ToM-LM: Delegating Theory of Mind Reasoning to External Symbolic Executors in Large Language Models

Read original: arXiv:2404.15515 - Published 6/27/2024 by Weizhi Tang, Vaishak Belle

ToM-LM: Delegating Theory of Mind Reasoning to External Symbolic Executors in Large Language Models

Overview

This paper introduces ToM-LM, a novel approach to integrating external symbolic executors with large language models (LLMs) to enable more advanced theory of mind (ToM) reasoning capabilities.
The key idea is to delegate complex ToM reasoning tasks to specialized external modules, while leveraging the language understanding and generation capabilities of LLMs.
The authors demonstrate the effectiveness of ToM-LM on a new benchmark called NegotiationToM, which tests an agent's ability to reason about the beliefs, desires, and intentions of other agents during negotiation scenarios.

Plain English Explanation

The paper discusses a new way to make large language models (LLMs) better at something called "theory of mind" (ToM) reasoning. ToM is the ability to understand and reason about the mental states of other agents, like their beliefs, desires, and intentions.

The researchers created a system called ToM-LM that combines LLMs with specialized external "executors" that can handle the complex ToM reasoning tasks. The LLM is good at understanding and generating language, but the external modules do the heavy lifting when it comes to ToM reasoning.

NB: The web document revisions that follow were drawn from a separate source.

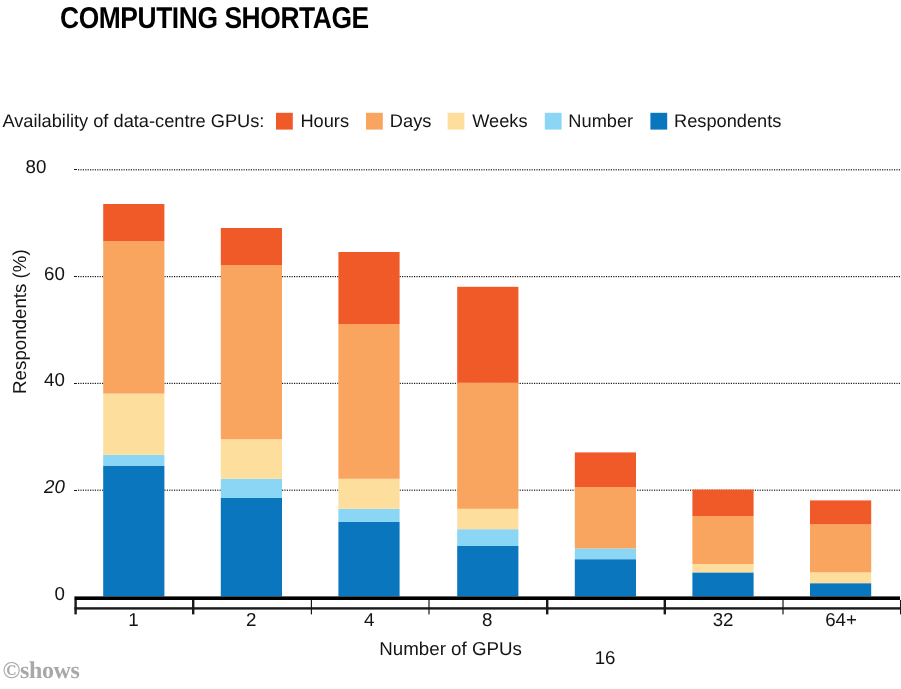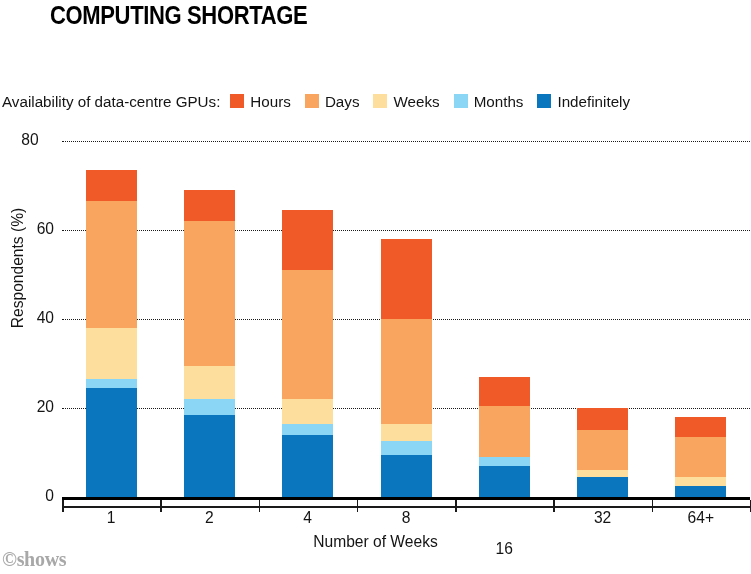"Months" span.legend-label { text: Months -> Number }
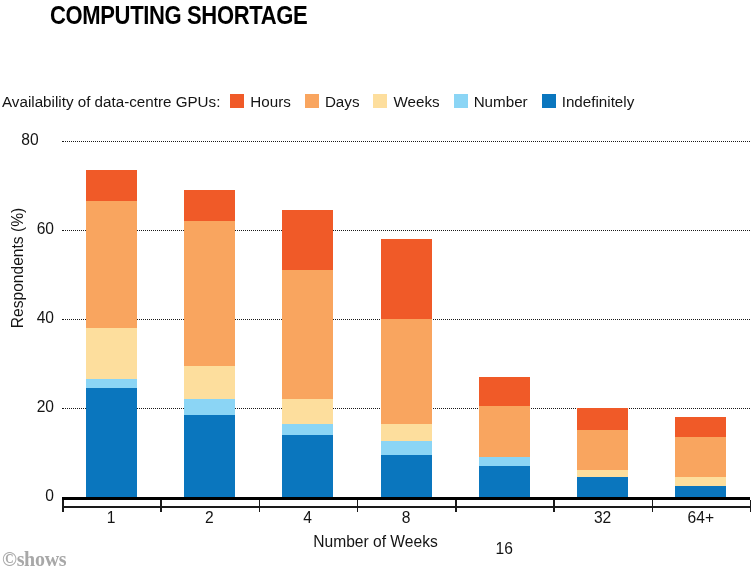"Indefinitely" span.legend-label { text: Indefinitely -> Respondents }
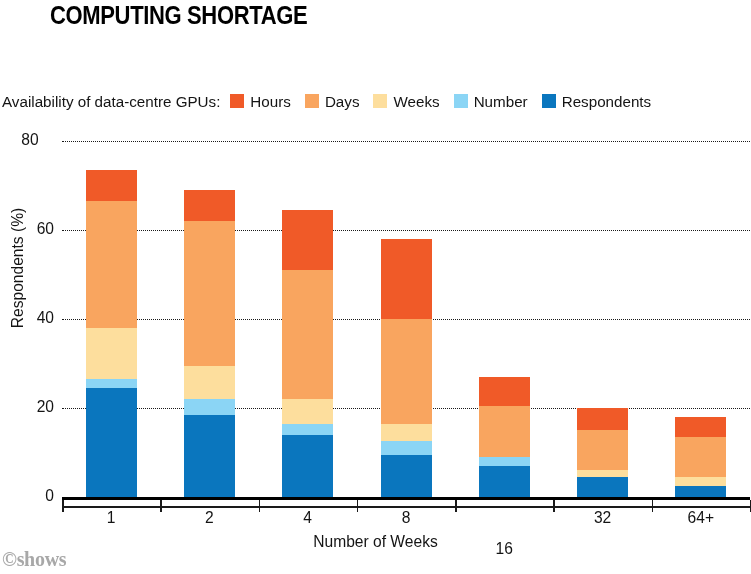"20" div.y-tick-label { font-style: none -> italic }
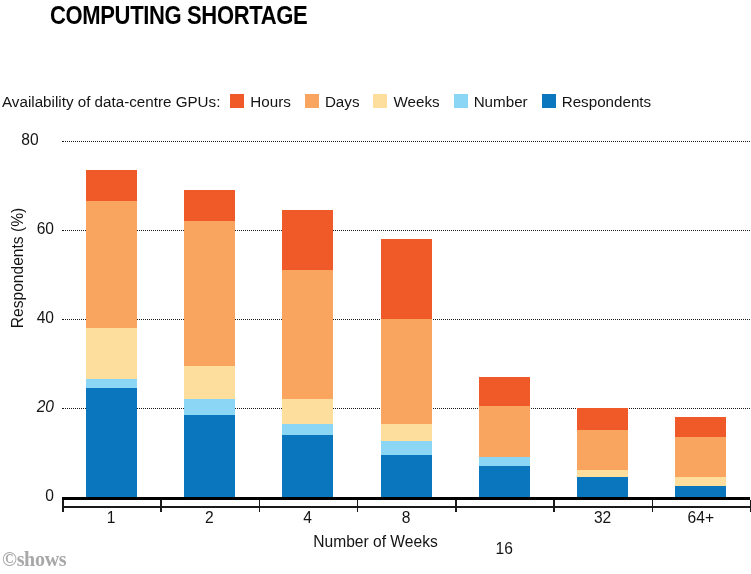"Number of Weeks" div { text: Weeks -> GPUs }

To test this system, the researchers developed a new benchmark called NegotiationToM that challenges AI agents to reason about the mental states of other agents during negotiation scenarios. This tests the agents' ToM capabilities in a practical, real-world-like setting.

By delegating the ToM reasoning to external modules, the ToM-LM system was able to outperform regular LLMs on the NegotiationToM benchmark. This suggests that this hybrid approach of combining LLMs with specialized reasoning modules could be a promising direction for developing more advanced AI systems with better theory of mind abilities.

Technical Explanation

The paper introduces a novel architecture called ToM-LM that integrates large language models (LLMs) with external symbolic executors to enable more sophisticated theory of mind (ToM) reasoning capabilities.

The key innovation is the separation of language understanding/generation (handled by the LLM) and complex ToM reasoning (delegated to specialized external modules). This allows the system to leverage the strengths of both components - the LLM's fluency in natural language, and the external modules' capacity for logical inference and reasoning about mental states.

To evaluate ToM-LM, the authors developed a new benchmark called NegotiationToM that tests an agent's ability to reason about the beliefs, desires, and intentions of other agents during multi-agent negotiation scenarios. This benchmark builds on prior work on temporal reasoning and self-evaluation capabilities in LLMs.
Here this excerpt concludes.